Converting a binary number like, say, "1101011" to decimal is a simple process with a handy little algorithm.

Start by counting the number of bits in the binary number. In this case, there are 7. Make 7 divisions on a sheet of paper (in your mind, in a text file, etc) and begin filling them in from right to left. In the rightmost slot, enter the number "1", because we'll always start with "1". In the next slot to the left enter double the value in the slot to the right (so, "2" in the next one, "4" in the next one) and continue until all the slots are full. (You'll end up memorizing these numbers, which are the powers of 2, as you do this more and more. I'm alright up to 131,072 in my head but I usually need a calculator or paper after that).

So, you should have the following on your paper in your little slots.

 64    |    32    |    16    |    8    |    4    |    2    |    1    |

Transcribe the bits from the binary number below the slots, like so:

 64    |    32    |    16    |    8    |    4    |    2    |    1    |
  1          1          0         1         0         1         1

Now, add some symbols and compute the answer to the problem:

 64    |    32    |    16    |    8    |    4    |    2    |    1    |
x 1        x 1        x 0       x 1       x 0       x 1       x 1
---        ---        ---       ---       ---       ---       ---
       +          +          +         +         +         +         =

Doing all the math, you should come up with:

 64    |    32    |    16    |    8    |    4    |    2    |    1    |
x 1        x 1        x 0       x 1       x 0       x 1       x 1
---        ---        ---       ---       ---       ---       ---
 64    +    32    +     0    +    8    +    0    +    2    +    1    =   107

That's got it. "1101011" in decimal is 107. It's just simple steps and easy math.

Converting decimal to binary is just as easy and is the same basic algorithm, run in reverse.

Say that we want to convert the number 218 to binary. Starting on the right of a sheet of paper, write the number "1". To the left, double that value (so, "2") and continue moving toward the left of the paper doubling the last value. If the number you are about to write is greater than the number being converted stop writing. otherwise, continue doubling the prior number and writing. (Converting a big number, like 34,157,216,092, to binary using this algorithm can be a bit tedious but it's certainly possible.)

So, you should have on your paper:

 128    |    64    |    32    |    16    |    8    |    4    |    2    |    1    |

You stopped writing numbers at 128 because doubling 128, which would give you 256, would be large than the number being converted (218).

Beginning from the leftmost number, write "218" above it (128) and ask yourself: "Is 218 larger than or equal to 128?" If the answer is yes, scratch a "1" below "128". Above "64", write the result of 218 minus 128 (90).
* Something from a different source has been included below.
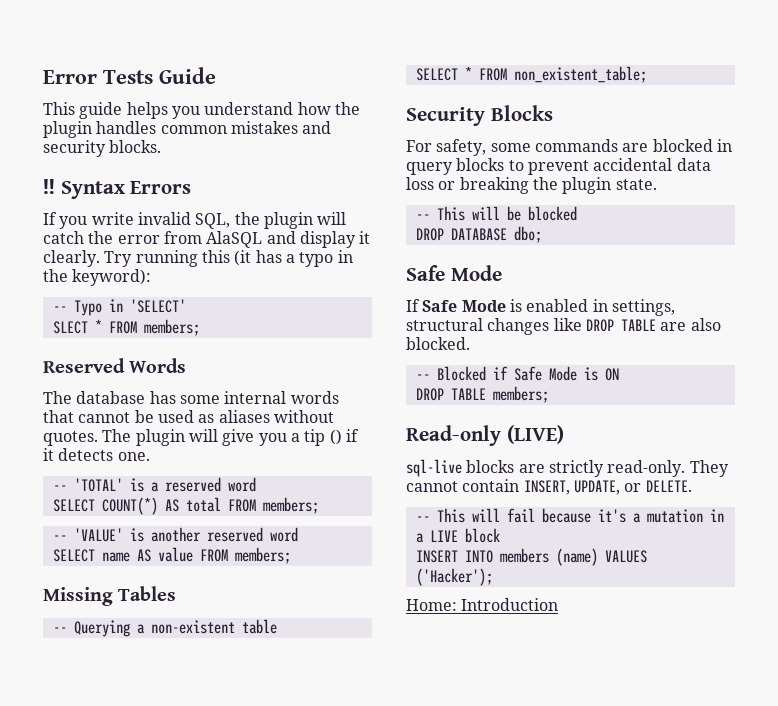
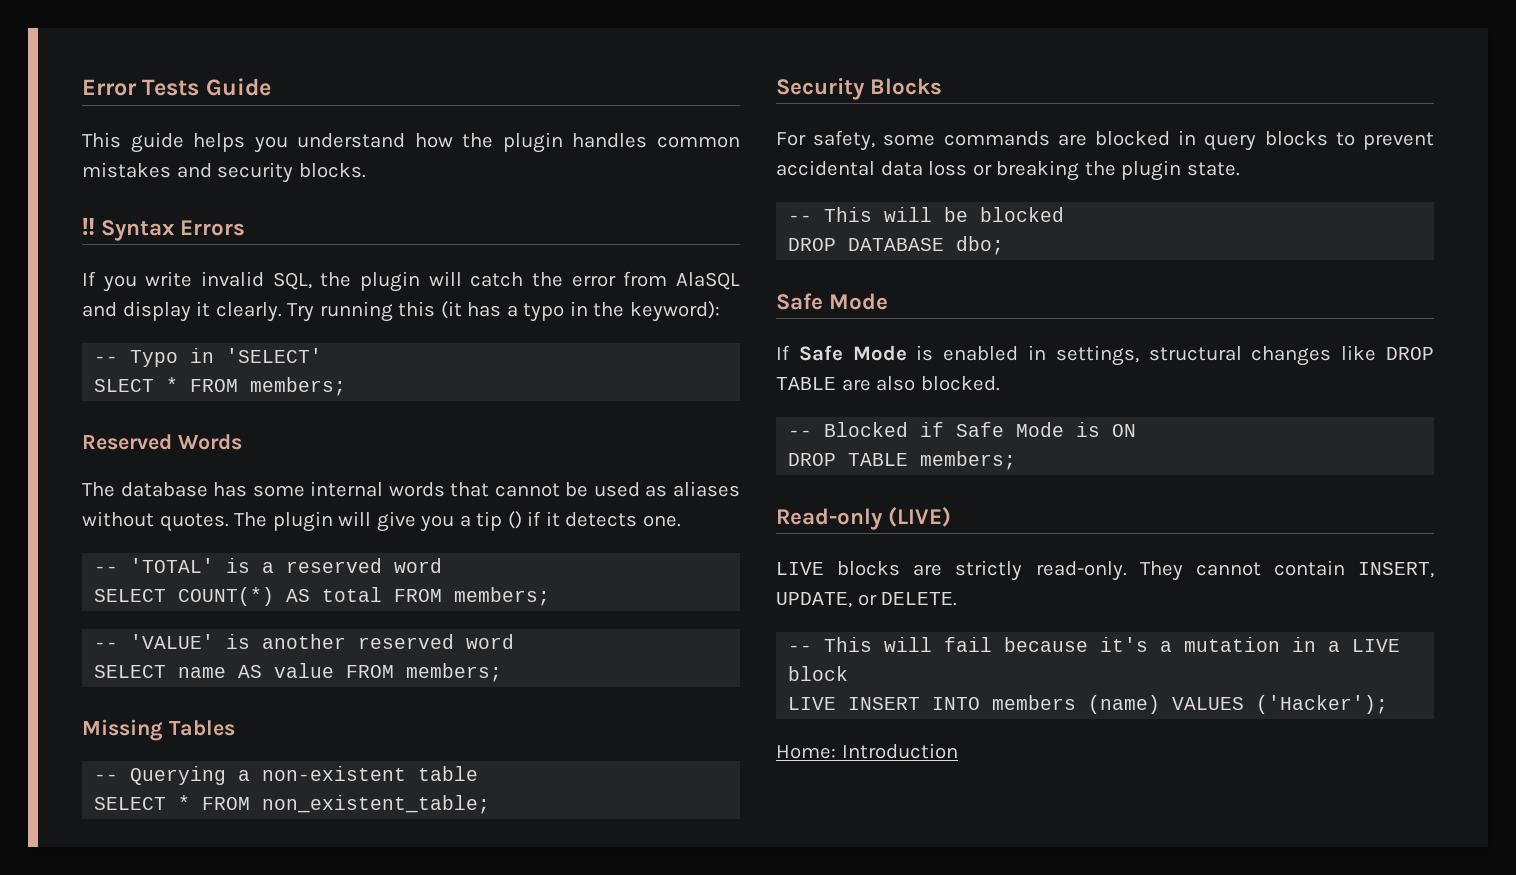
- sql-live blocks are strictly read-only.
+ LIVE blocks are strictly read-only.
- INSERT INTO members (name) VALUES ('Hacker');
+ LIVE INSERT INTO members (name) VALUES ('Hacker');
Looking at "64", ask yourself: "Is 90 larger than or equal to 64?" It is, so you'd write a "1" below "64", then subtract 64 from 90 and write that above "32" (26).

When you get to "32", though, you find that 32 is not greater than or equal to 26. In this case, write a "0" below "32", copy the number (26) from above 32" to above "16" and then continue asking yourself the same question with the rest of the numbers.

When you're all done, you should have:

 218         90         26         26        10         2         2         0
 128    |    64    |    32    |    16    |    8    |    4    |    2    |    1    |
   1          1          0          1         1         0         1         0

The numbers at the top are just notes used in computation and don't mean much to us. At the bottom, though, you see a binary number "11011010". Sure enough, 218, converted to binary, is "11011010".

Following these very simple procedures you can convert binary to decimal and back again w/o a calculator. The math is all very simple and the rules can be memorized with just a bit of practice.

Splitting Up Addresses

Think of IP routing like pizza delivery.

When you're asked to deliver a pizza to "123 Main Street" it's very clear to you, as a human, that you want to go to the building numbered "123" on the street named "Main Street". It's easy to know that you need to go to the 100-block of Main Street because the building number is between 100 and 199 and most city blocks are numbered in hundreds. You "just know" how to split the address up.

Routers deliver packets, not pizza. Their job is the same as a pizza driver: To get the cargo (packets) as close to the destination as possible. A router is connected to two or more IP subnets (to be at all useful). A router must examine destination IP addresses of packets and break those destination addresses up into their "street name" and "building number" components, just like the pizza driver, to make decisions about delivery.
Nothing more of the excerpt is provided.